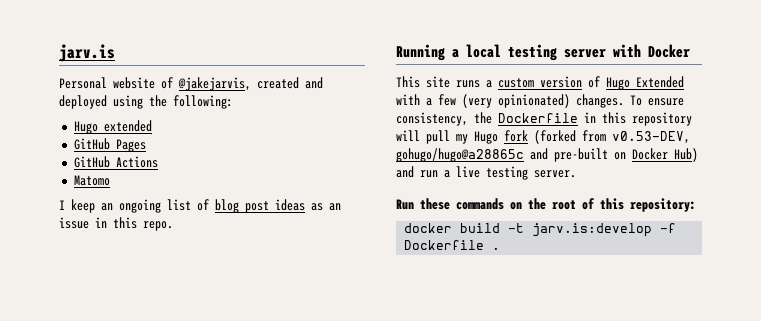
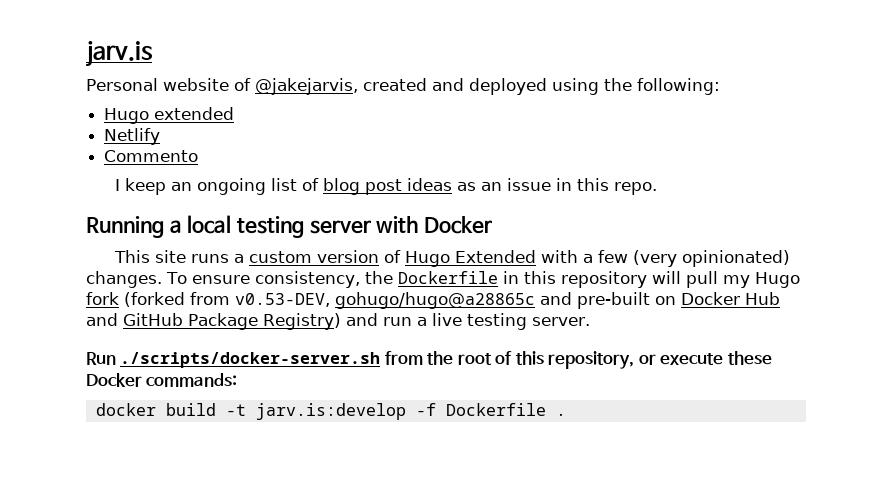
[73,138,146,152] [73,156,158,168] [73,175,110,186] GitHub Pages // GitHub Actions // Matomo -> [104,128,161,145] [104,150,199,162] Netlify // Commento
[674,148,698,162] Hub) -> [745,292,780,305] [86,313,341,330] Hub and GitHub Package Registry)
[420,198,522,210] these commands on -> [120,351,423,368] ./scripts/docker-server.sh from
[630,198,696,212] repository: -> [548,351,772,369] [86,373,238,387] repository, or execute these Docker commands:

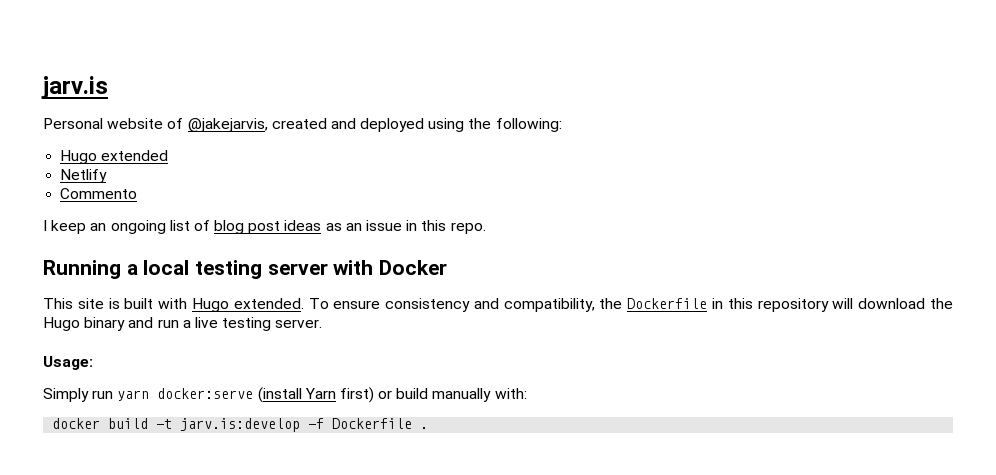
[190,250,790,267] [86,271,360,288] runs a custom version of Hugo Extended with a few (very opinionated) changes. To ensure consistency, -> [108,298,595,312] is built with Hugo extended. To ensure consistency and compatibility,
[685,271,800,288] [86,292,780,309] [86,313,341,330] pull my Hugo fork (forked from v0.53-DEV, gohugo/hugo@a28865c and pre-built on Docker Hub and GitHub Package Registry) -> [858,298,953,309] [43,317,126,331] download the Hugo binary
[86,351,772,369] [86,373,238,387] Run ./scripts/docker-server.sh from the root of this repository, or execute these Docker commands: -> [43,356,93,370] [43,387,527,403] Usage: // Simply run yarn docker:serve (install Yarn first) or build manually with:

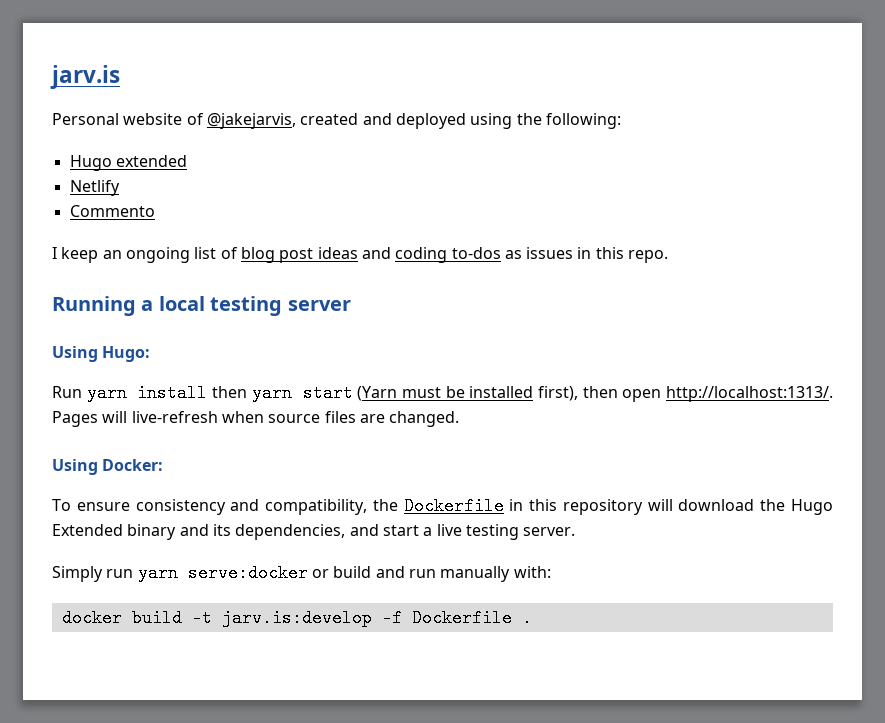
[325,220,403,231] as an issue -> [361,247,574,263] and coding to-dos as issues
[333,260,448,275] [43,298,304,312] with Docker // This site is built with Hugo extended. -> [52,346,151,362] [52,384,834,402] [52,411,460,427] [52,459,164,475] // Using Hugo: // Run yarn install then yarn start (Yarn must be installed first), then open http://localhost:1313/. Pages will live-refresh when source files are changed. // Using Docker: //
(80, 324) none -> [52,524,123,536] Extended
[157,319,179,328] run -> [212,524,419,540] its dependencies, and start
[43,356,93,370] // Usage: -> (576, 531) none
[157,387,429,403] docker:serve (install Yarn first) or build -> [187,564,436,582] serve:docker or build and run

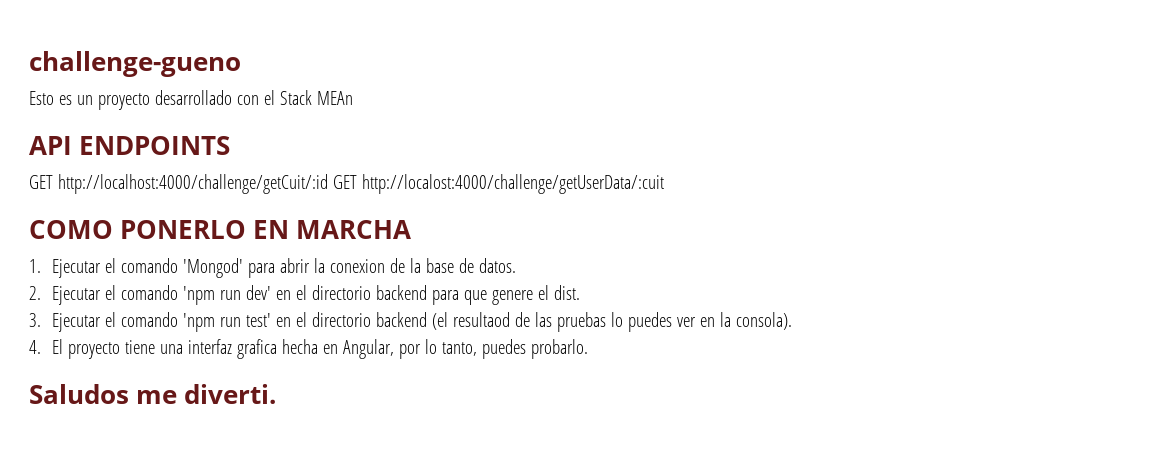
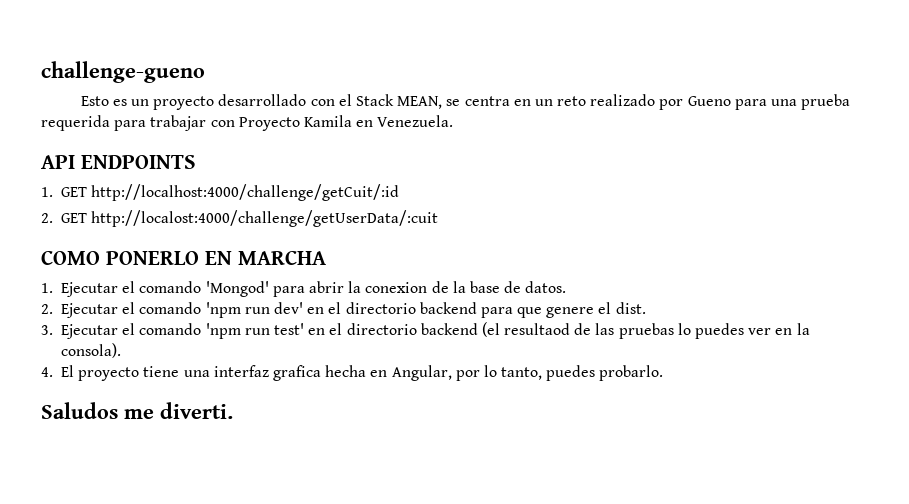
[316,91,353,105] MEAn -> [397,94,851,110] [41,115,454,131] MEAN, se centra en un reto realizado por Gueno para una prueba requerida para trabajar con Proyecto Kamila en Venezuela.
(231, 145) none -> [41,187,53,197] 1.
(328, 184) none -> [41,213,53,223] // 2.

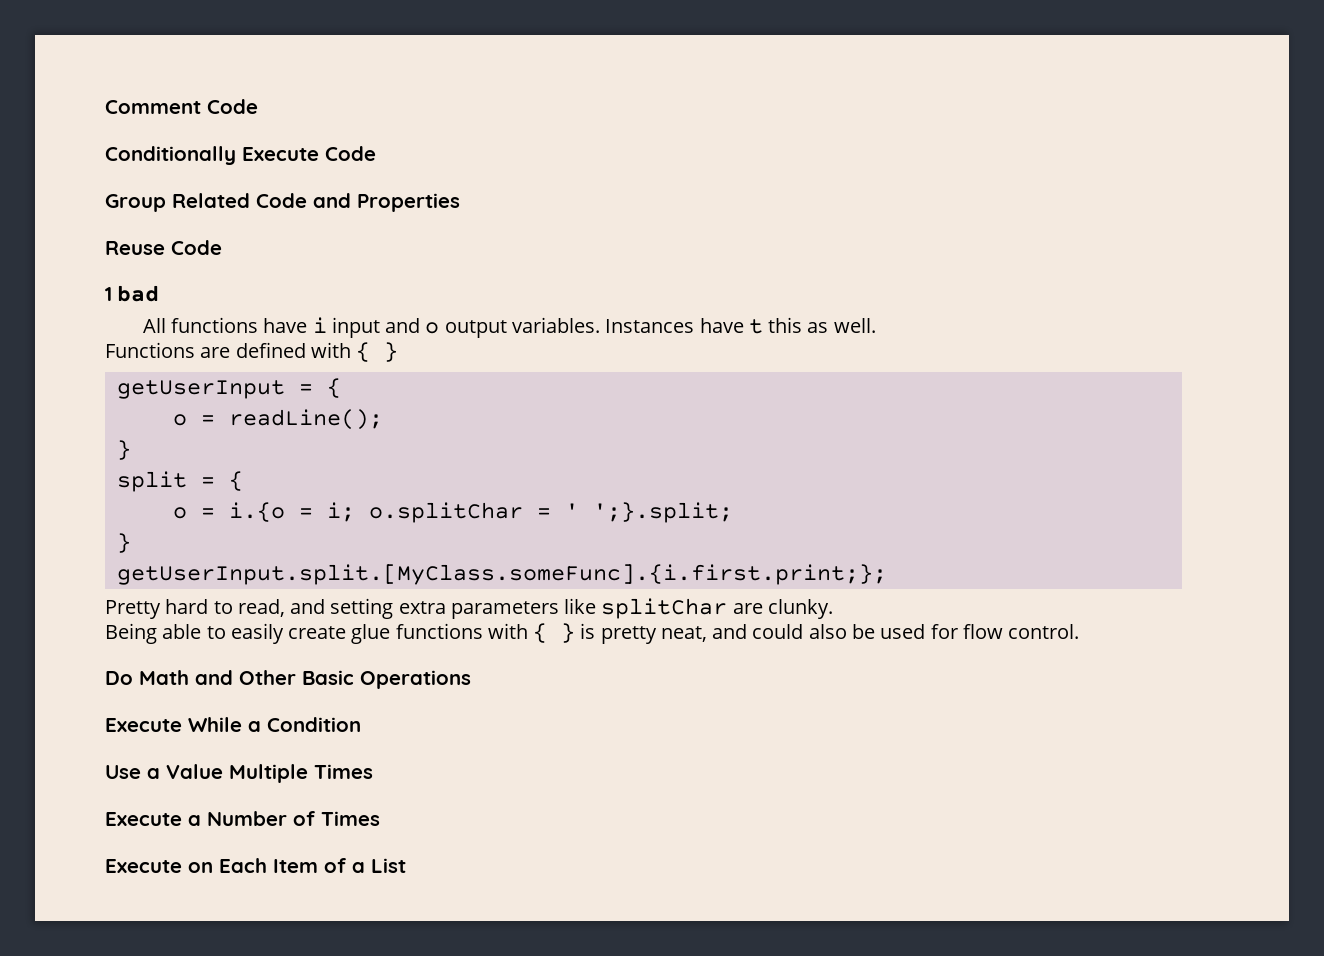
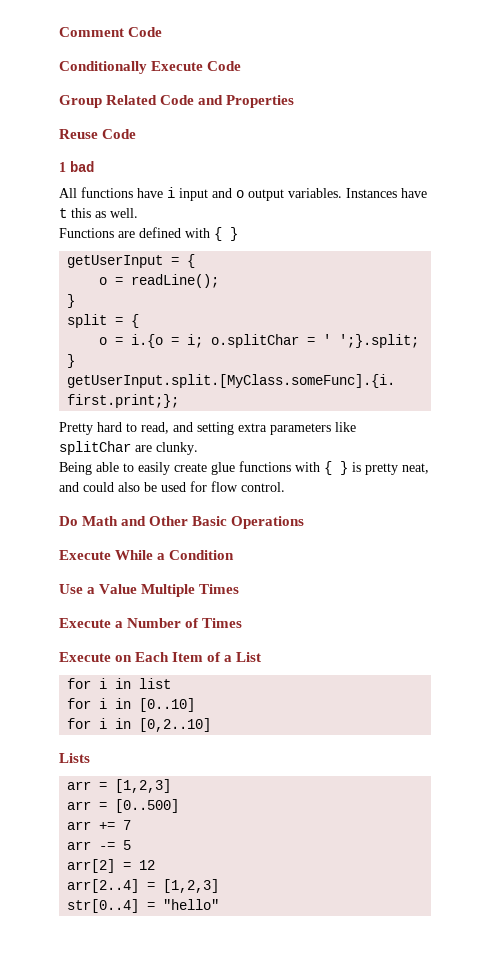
(406, 865) none -> [67,678,172,689] [67,698,196,712] [67,718,212,732] [59,753,90,763] [67,779,172,793] [67,799,180,813] [67,820,132,830] [67,840,132,850] [67,859,156,873] [67,879,220,893] [67,899,220,913] // for i in list // for i in [0..10] // for i in [0,2..10] // Lists // arr = [1,2,3] // arr = [0..500] // arr += 7 // arr -= 5 // arr[2] = 12 // arr[2..4] = [1,2,3] // str[0..4] = "hello"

*WHAT IS REQUIRED*
The records above must be output exactly, except for their pictures.

*TASK OUTPUT*
[73,138,146,152] [73,156,158,168] [73,175,110,186] GitHub Pages // GitHub Actions // Matomo -> [104,128,161,145] [104,150,199,162] Netlify // Commento
[674,148,698,162] Hub) -> [745,292,780,305] [86,313,341,330] Hub and GitHub Package Registry)
[420,198,522,210] these commands on -> [120,351,423,368] ./scripts/docker-server.sh from
[630,198,696,212] repository: -> [548,351,772,369] [86,373,238,387] repository, or execute these Docker commands:

[190,250,790,267] [86,271,360,288] runs a custom version of Hugo Extended with a few (very opinionated) changes. To ensure consistency, -> [108,298,595,312] is built with Hugo extended. To ensure consistency and compatibility,
[685,271,800,288] [86,292,780,309] [86,313,341,330] pull my Hugo fork (forked from v0.53-DEV, gohugo/hugo@a28865c and pre-built on Docker Hub and GitHub Package Registry) -> [858,298,953,309] [43,317,126,331] download the Hugo binary
[86,351,772,369] [86,373,238,387] Run ./scripts/docker-server.sh from the root of this repository, or execute these Docker commands: -> [43,356,93,370] [43,387,527,403] Usage: // Simply run yarn docker:serve (install Yarn first) or build manually with:

[325,220,403,231] as an issue -> [361,247,574,263] and coding to-dos as issues
[333,260,448,275] [43,298,304,312] with Docker // This site is built with Hugo extended. -> [52,346,151,362] [52,384,834,402] [52,411,460,427] [52,459,164,475] // Using Hugo: // Run yarn install then yarn start (Yarn must be installed first), then open http://localhost:1313/. Pages will live-refresh when source files are changed. // Using Docker: //
(80, 324) none -> [52,524,123,536] Extended
[157,319,179,328] run -> [212,524,419,540] its dependencies, and start
[43,356,93,370] // Usage: -> (576, 531) none
[157,387,429,403] docker:serve (install Yarn first) or build -> [187,564,436,582] serve:docker or build and run

[316,91,353,105] MEAn -> [397,94,851,110] [41,115,454,131] MEAN, se centra en un reto realizado por Gueno para una prueba requerida para trabajar con Proyecto Kamila en Venezuela.
(231, 145) none -> [41,187,53,197] 1.
(328, 184) none -> [41,213,53,223] // 2.

(406, 865) none -> [67,678,172,689] [67,698,196,712] [67,718,212,732] [59,753,90,763] [67,779,172,793] [67,799,180,813] [67,820,132,830] [67,840,132,850] [67,859,156,873] [67,879,220,893] [67,899,220,913] // for i in list // for i in [0..10] // for i in [0,2..10] // Lists // arr = [1,2,3] // arr = [0..500] // arr += 7 // arr -= 5 // arr[2] = 12 // arr[2..4] = [1,2,3] // str[0..4] = "hello"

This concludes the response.